The Salt pans of Chioggia

Did you know that in the past salt was produced in Chioggia? Yes, the production of salt in the city became fundamental for the local economy, so much so that it is still remembered today.

Since ancient times, salt has always been used as a trade commodity, especially because it was necessary for the preservation of food. Particularly in the Middle Ages the collection of salt was the privileged system for the exploitation of the lagoon.
In Chioggia the production of salt was very flourishing, so much so that it became fundamental for the local economy. The salt of Chioggia was in fact the most precious among all the centers of the Lagoon.

In the past there were 72 foundations of salt pans. The salt pans were areas that provided an opening to the sea, from which seawater flowed, receiving a first evaporation. Subsequently, the water passed through a smaller opening, called corbolo. Here it was moved with the rakes of the salt workers to help its evaporation. Finally, when condensed, the water passed into the salt pans, that is the real plants where the salt was collected, now ready to be sold.
The period of maximum production of salt in the Venetian lagoon was towards the end of the twelfth century. In this period the salt pans were located in the area of the Edrone port, which was one mile from Clugia (Chioggia) and extended up to Forte San Felice, at the time called “Castello della Lupa“. Other salt pans reached as far as Vigo, in fact, the most important salt pan and also the last surviving one corresponded to that of the foundation of Vigo.
Between the various salt pans stood the “Torre delle Saline“, where a captain used to keep watch. Around it there were salt warehouses called “Saloni“.

The salt pans could be privately or religiously owned, but each of these usually had several co-owners, who were called “Consortes“. All together, the consortes were directed by capitanei, whose task was to manage the maintenance of the salt pans.
Towards the end of the 1300s Venice adopted a policy of control over the salt trade, especially over the production of the city of Chioggia: when Venice became an oligarchic Republic, it took advantage of this to buy salt from Chioggia at very low prices, reselling it later at very high prices. This happened because the salt pans of Chioggia stood out more than the others: the export of salt from Chioggia was oriented towards the Venetian Doge’s Office, but above all towards the mainland.

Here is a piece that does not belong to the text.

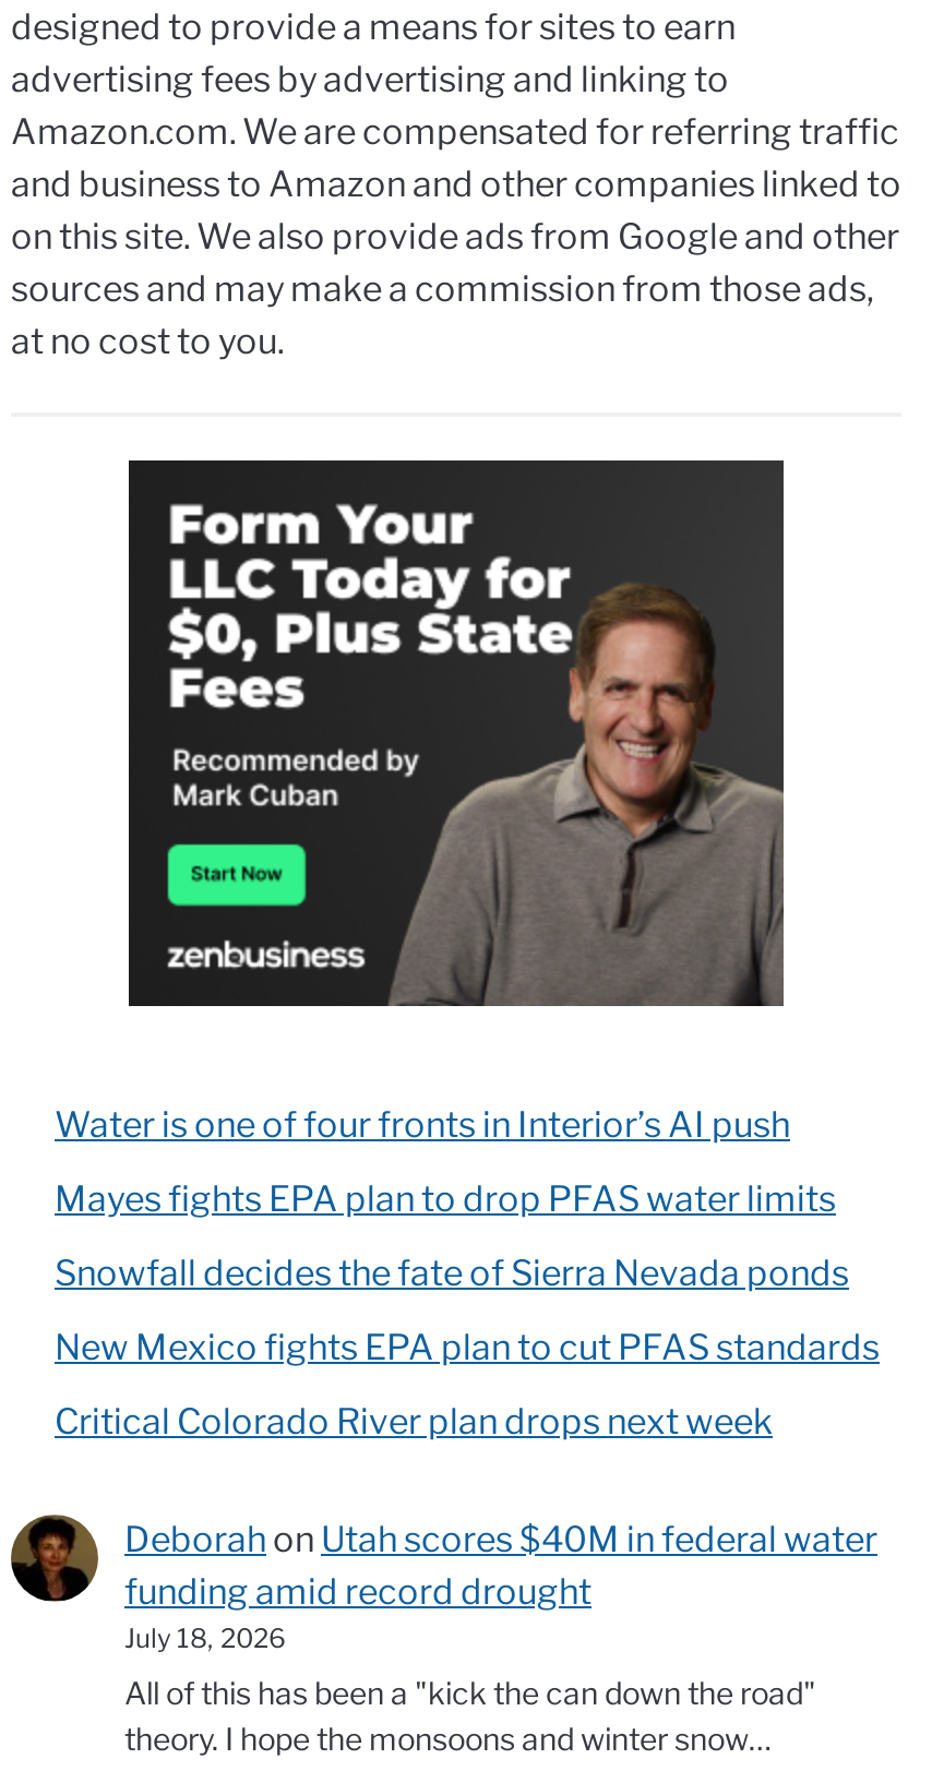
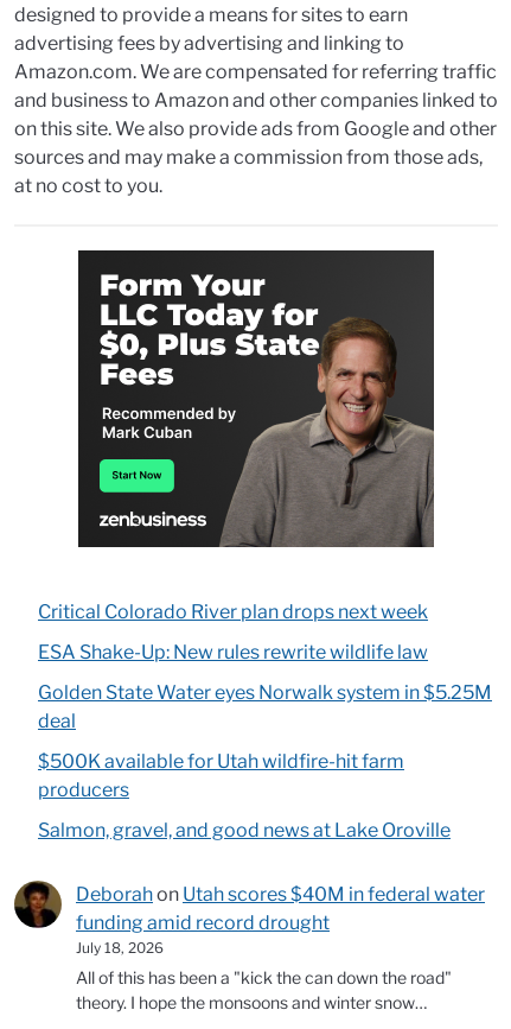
[55,1104,880,1368] Water is one of four fronts in Interior’s AI push | Mayes fights EPA plan to drop PFAS water limits | Snowfall decides the fate of Sierra Nevada ponds | New Mexico fights EPA plan to cut PFAS standards -> none
moved [55,1401,773,1442] -> [38,600,428,623]: Critical Colorado River plan drops next week
none -> [38,641,492,841] ESA Shake-Up: New rules rewrite wildlife law | Golden State Water eyes Norwalk system in $5.25M | deal | $500K available for Utah wildfire-hit farm | producers | Salmon, gravel, and good news at Lake Oroville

In Chioggia there was a free trade in salt, since until the year 400 the salt pans of this city were the only ones in the Upper Adriatic.
It was only when the communities of the Po Valley began to procure salt from Cervia that the local salt crisis began, and thus, during the 1200s, entire salt-pan foundations became extinct.
Starting in the fourteenth century, due to floods, the plague and the destruction caused by the War of Chioggia, the number of salt works was reduced. This happened because in this period some owners of saltworks ended up abandoning them or renting them out.
From all of this, it is clear that the history of salt in Chioggia is part of the economic, social, political and cultural history of our city.

The history of the Sal Cluge is still remembered in 2022. The city was among the ten finalist candidates to receive the title of “Capital of Culture 2024”. The candidacy, whose claim was “salt of culture“, takes up the history of the Lagoon and the salt industry!